- Exercise aim -
Please repeat word for word the line containing "TOTAL | Diferencia: -21908585592,26" and every following line up to and including the last one below, pictures excluded.
● ● ● ● ● ● ●
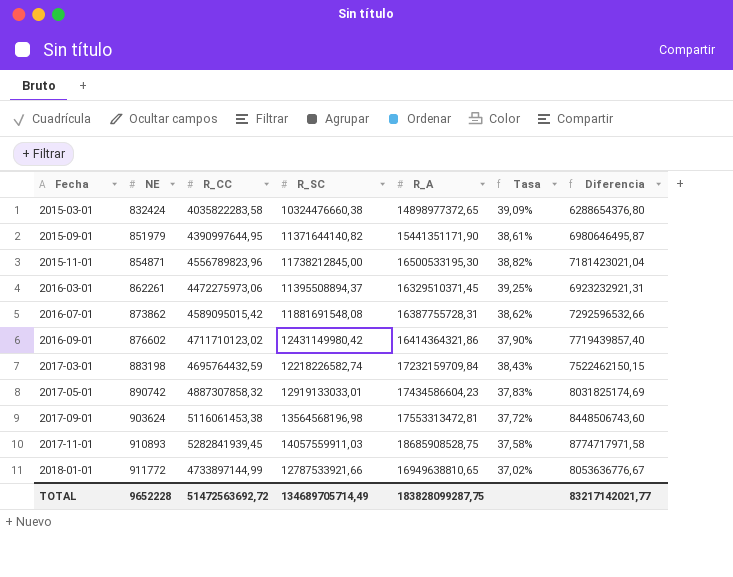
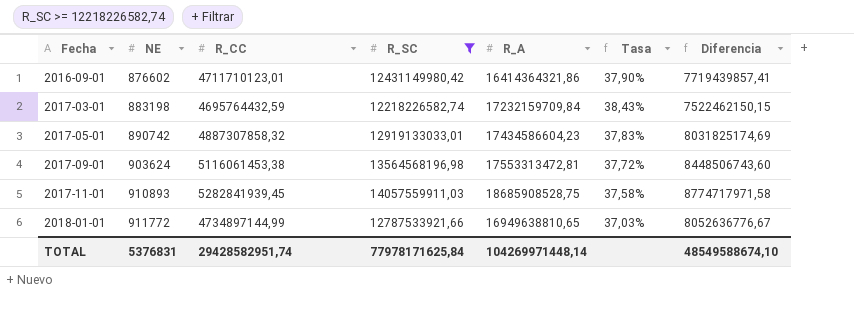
filter: none -> R_SC >= 12218226582,74
2016-09-01 | R_CC: 4711710123,02 -> 4711710123,01
2016-09-01 | Diferencia: 7719439857,40 -> 7719439857,41
2018-01-01 | R_CC: 4733897144,99 -> 4734897144,99
2018-01-01 | Tasa: 37,02% -> 37,03%
2018-01-01 | Diferencia: 8053636776,67 -> 8052636776,67
TOTAL | NE: 9652228 -> 5376831
TOTAL | R_CC: 51472563692,72 -> 29428582951,74
TOTAL | R_SC: 134689705714,49 -> 77978171625,84
TOTAL | R_A: 183828099287,75 -> 104269971448,14
TOTAL | Diferencia: 83217142021,77 -> 48549588674,10

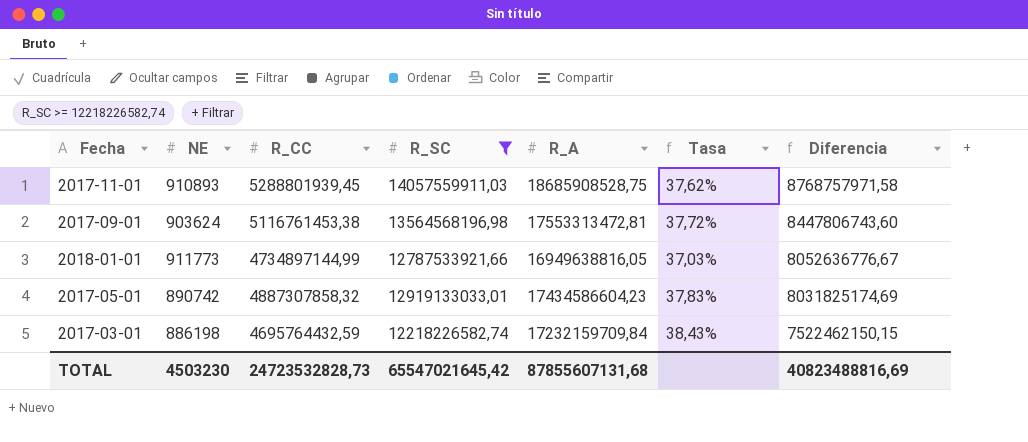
row order: Fecha ascending -> Diferencia descending
row 2016-09-01: 876602 | 4711710123,01 | 12431149980,42 | 16414364321,86 | 37,90% | 7719439857,41 -> none
2017-11-01 | R_CC: 5282841939,45 -> 5288801939,45
2017-11-01 | Tasa: 37,58% -> 37,62%
2017-11-01 | Diferencia: 8774717971,58 -> 8768757971,58
2017-09-01 | R_CC: 5116061453,38 -> 5116761453,38
2017-09-01 | Diferencia: 8448506743,60 -> 8447806743,60
2018-01-01 | NE: 911772 -> 911773
2018-01-01 | R_A: 16949638810,65 -> 16949638816,05
2017-03-01 | NE: 883198 -> 886198
TOTAL | NE: 5376831 -> 4503230
TOTAL | R_CC: 29428582951,74 -> 24723532828,73
TOTAL | R_SC: 77978171625,84 -> 65547021645,42
TOTAL | R_A: 104269971448,14 -> 87855607131,68
TOTAL | Diferencia: 48549588674,10 -> 40823488816,69

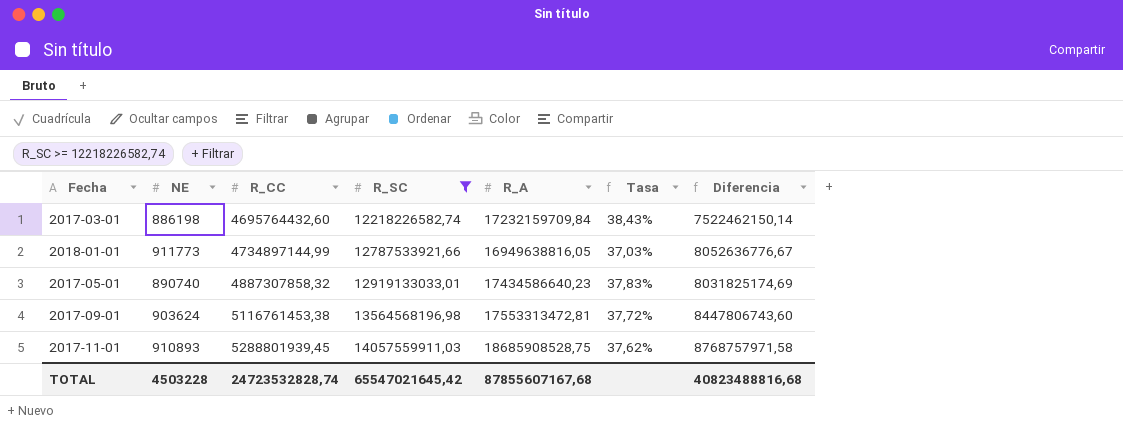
row order: Diferencia descending -> R_CC ascending
2017-03-01 | R_CC: 4695764432,59 -> 4695764432,60
2017-03-01 | Diferencia: 7522462150,15 -> 7522462150,14
2017-05-01 | NE: 890742 -> 890740
2017-05-01 | R_A: 17434586604,23 -> 17434586640,23
TOTAL | NE: 4503230 -> 4503228
TOTAL | R_CC: 24723532828,73 -> 24723532828,74
TOTAL | R_A: 87855607131,68 -> 87855607167,68
TOTAL | Diferencia: 40823488816,69 -> 40823488816,68

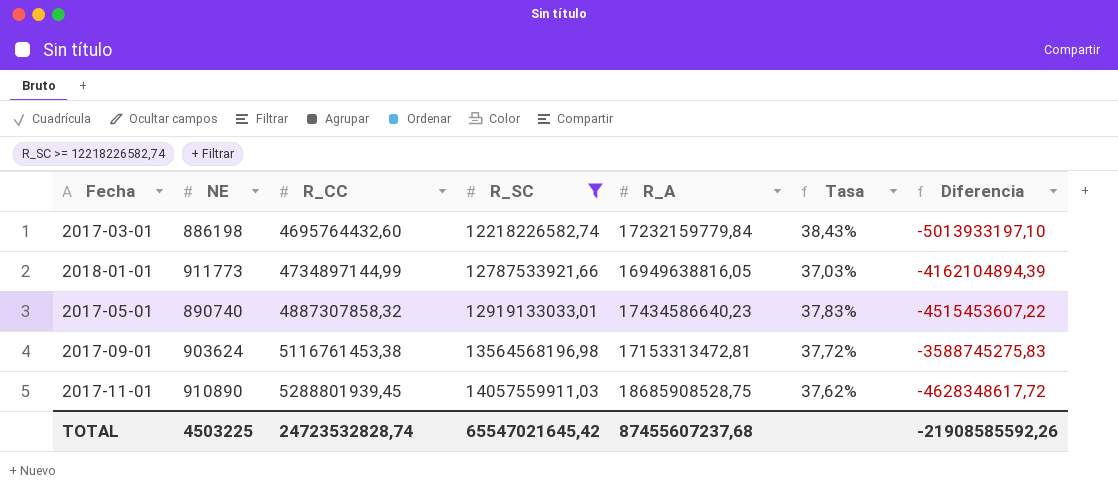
column Diferencia | formula: [R_SC] - [R_CC] -> [R_SC] - [R_A]
2017-03-01 | R_A: 17232159709,84 -> 17232159779,84
2017-09-01 | R_A: 17553313472,81 -> 17153313472,81
2017-11-01 | NE: 910893 -> 910890
TOTAL | NE: 4503228 -> 4503225
TOTAL | R_A: 87855607167,68 -> 87455607237,68
TOTAL | Diferencia: 40823488816,68 -> -21908585592,26

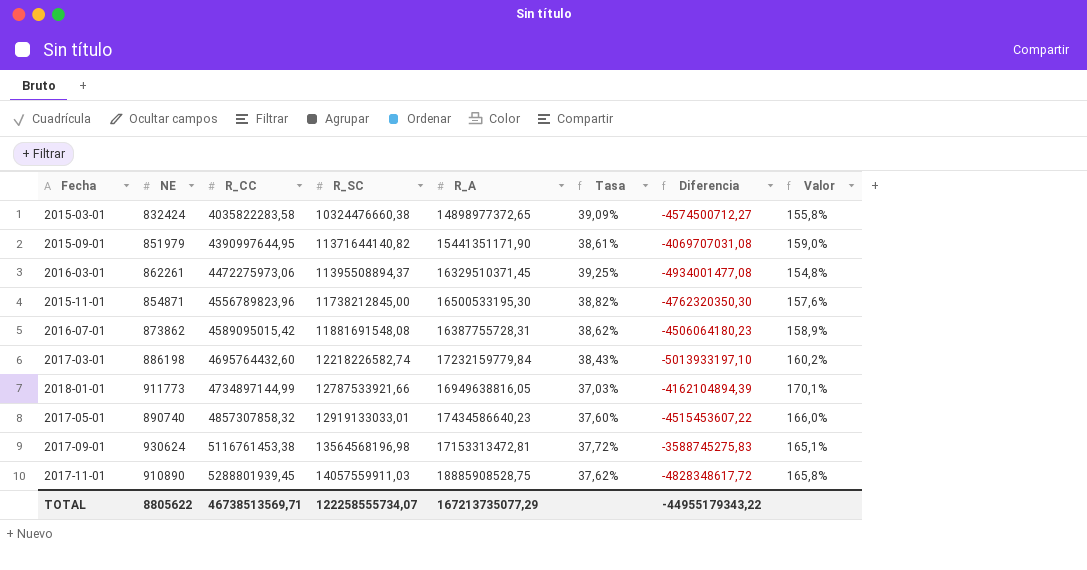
filter: R_SC >= 12218226582,74 -> none
column Valor | formula: none -> ([R_SC] - [R_CC]) / [R_CC]
2017-05-01 | R_CC: 4887307858,32 -> 4857307858,32
2017-05-01 | Tasa: 37,83% -> 37,60%
2017-09-01 | NE: 903624 -> 930624
2017-11-01 | R_A: 18685908528,75 -> 18885908528,75
2017-11-01 | Diferencia: -4628348617,72 -> -4828348617,72
TOTAL | NE: 4503225 -> 8805622
TOTAL | R_CC: 24723532828,74 -> 46738513569,71
TOTAL | R_SC: 65547021645,42 -> 122258555734,07
TOTAL | R_A: 87455607237,68 -> 167213735077,29
TOTAL | Diferencia: -21908585592,26 -> -44955179343,22

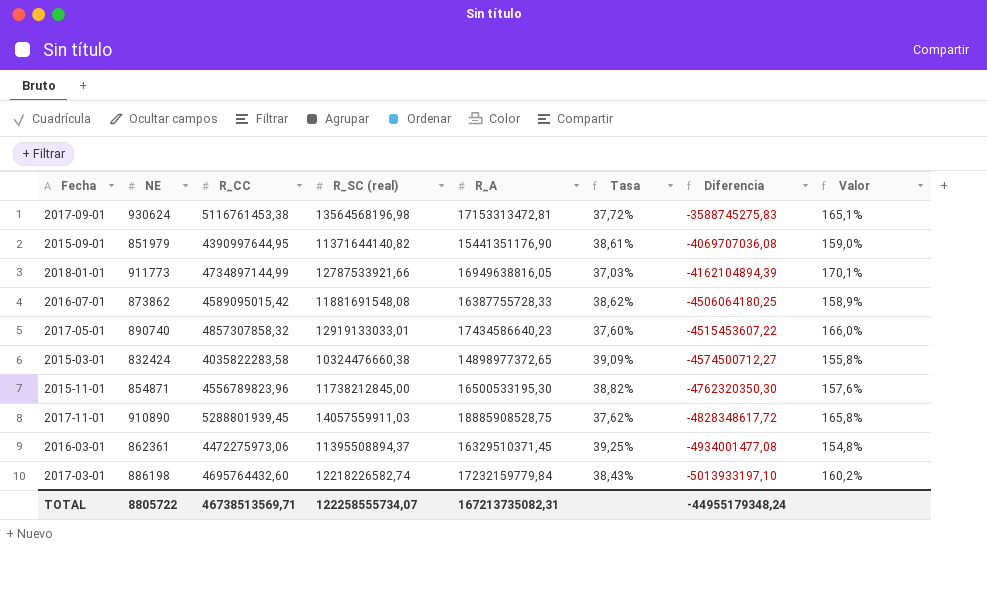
row order: R_CC ascending -> Diferencia descending
column name: R_SC -> R_SC (real)
2015-09-01 | R_A: 15441351171,90 -> 15441351176,90
2015-09-01 | Diferencia: -4069707031,08 -> -4069707036,08
2016-07-01 | R_A: 16387755728,31 -> 16387755728,33
2016-07-01 | Diferencia: -4506064180,23 -> -4506064180,25
2016-03-01 | NE: 862261 -> 862361
TOTAL | NE: 8805622 -> 8805722
TOTAL | R_A: 167213735077,29 -> 167213735082,31
TOTAL | Diferencia: -44955179343,22 -> -44955179348,24

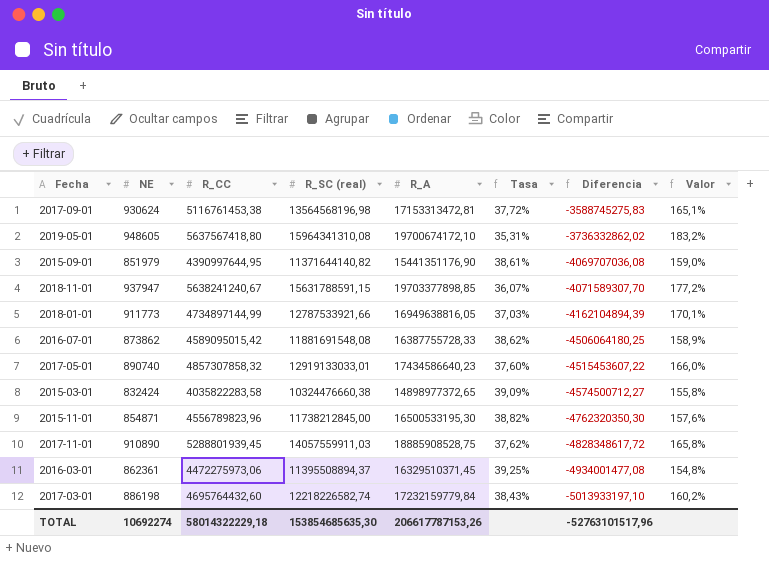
row 2019-05-01: none -> 948605 | 5637567418,80 | 15964341310,08 | 19700674172,10 | 35,31% | -3736332862,02 | 183,2%
row 2018-11-01: none -> 937947 | 5638241240,67 | 15631788591,15 | 19703377898,85 | 36,07% | -4071589307,70 | 177,2%
TOTAL | NE: 8805722 -> 10692274
TOTAL | R_CC: 46738513569,71 -> 58014322229,18
TOTAL | R_SC (real): 122258555734,07 -> 153854685635,30
TOTAL | R_A: 167213735082,31 -> 206617787153,26
TOTAL | Diferencia: -44955179348,24 -> -52763101517,96

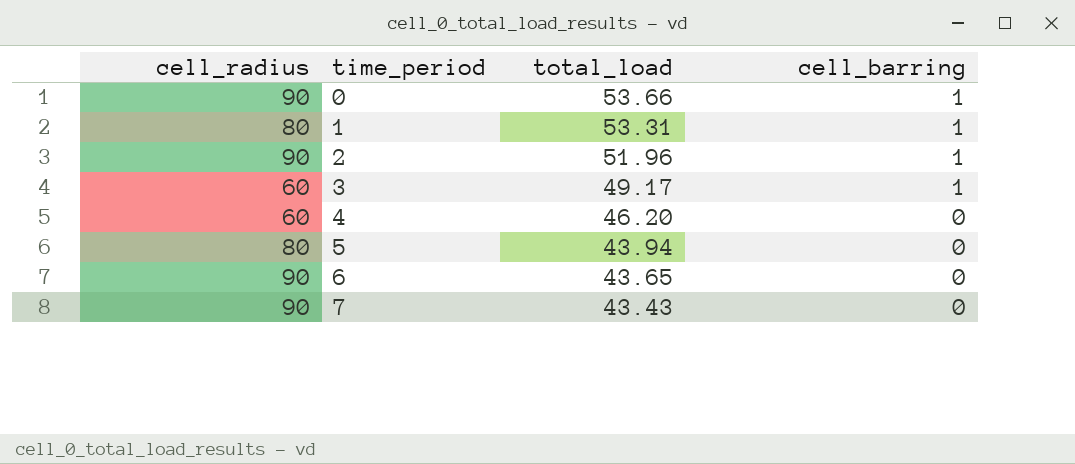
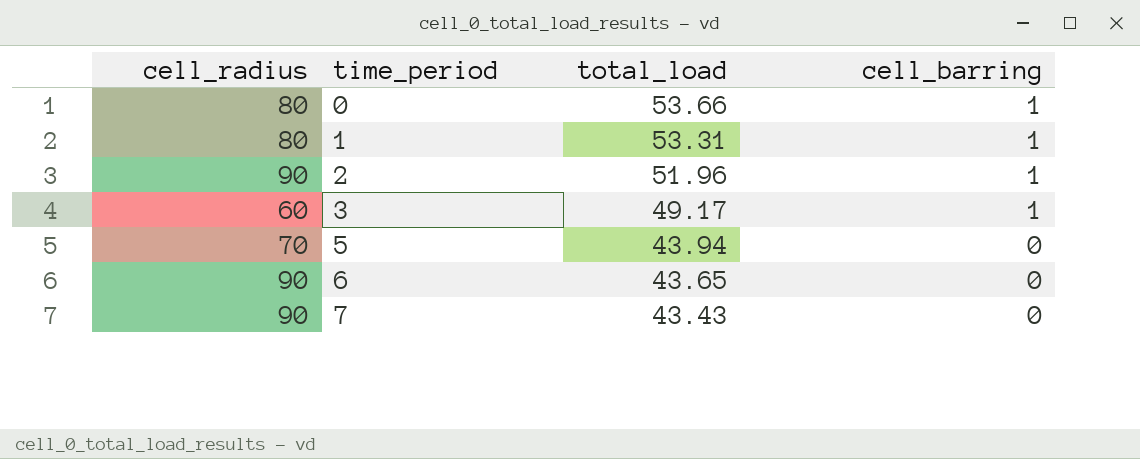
row 4: 60 | 46.20 | 0 -> none
0 | cell_radius: 90 -> 80
5 | cell_radius: 80 -> 70

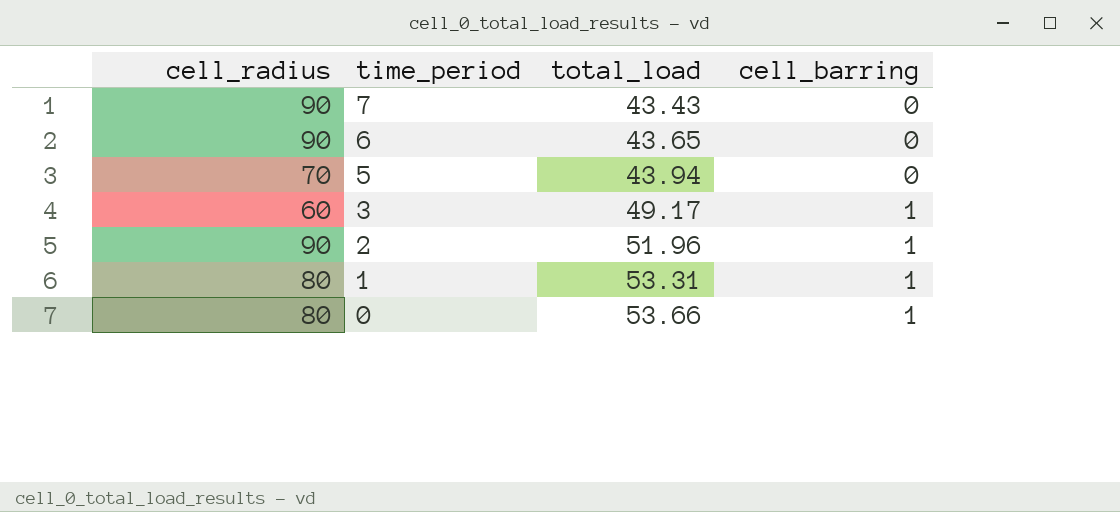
row order: time_period ascending -> time_period descending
● ● ● ● ● ● ●
- Answer for the task -
TOTAL | Diferencia: -21908585592,26 -> -44955179343,22

row order: R_CC ascending -> Diferencia descending
column name: R_SC -> R_SC (real)
2015-09-01 | R_A: 15441351171,90 -> 15441351176,90
2015-09-01 | Diferencia: -4069707031,08 -> -4069707036,08
2016-07-01 | R_A: 16387755728,31 -> 16387755728,33
2016-07-01 | Diferencia: -4506064180,23 -> -4506064180,25
2016-03-01 | NE: 862261 -> 862361
TOTAL | NE: 8805622 -> 8805722
TOTAL | R_A: 167213735077,29 -> 167213735082,31
TOTAL | Diferencia: -44955179343,22 -> -44955179348,24

row 2019-05-01: none -> 948605 | 5637567418,80 | 15964341310,08 | 19700674172,10 | 35,31% | -3736332862,02 | 183,2%
row 2018-11-01: none -> 937947 | 5638241240,67 | 15631788591,15 | 19703377898,85 | 36,07% | -4071589307,70 | 177,2%
TOTAL | NE: 8805722 -> 10692274
TOTAL | R_CC: 46738513569,71 -> 58014322229,18
TOTAL | R_SC (real): 122258555734,07 -> 153854685635,30
TOTAL | R_A: 167213735082,31 -> 206617787153,26
TOTAL | Diferencia: -44955179348,24 -> -52763101517,96

row 4: 60 | 46.20 | 0 -> none
0 | cell_radius: 90 -> 80
5 | cell_radius: 80 -> 70

row order: time_period ascending -> time_period descending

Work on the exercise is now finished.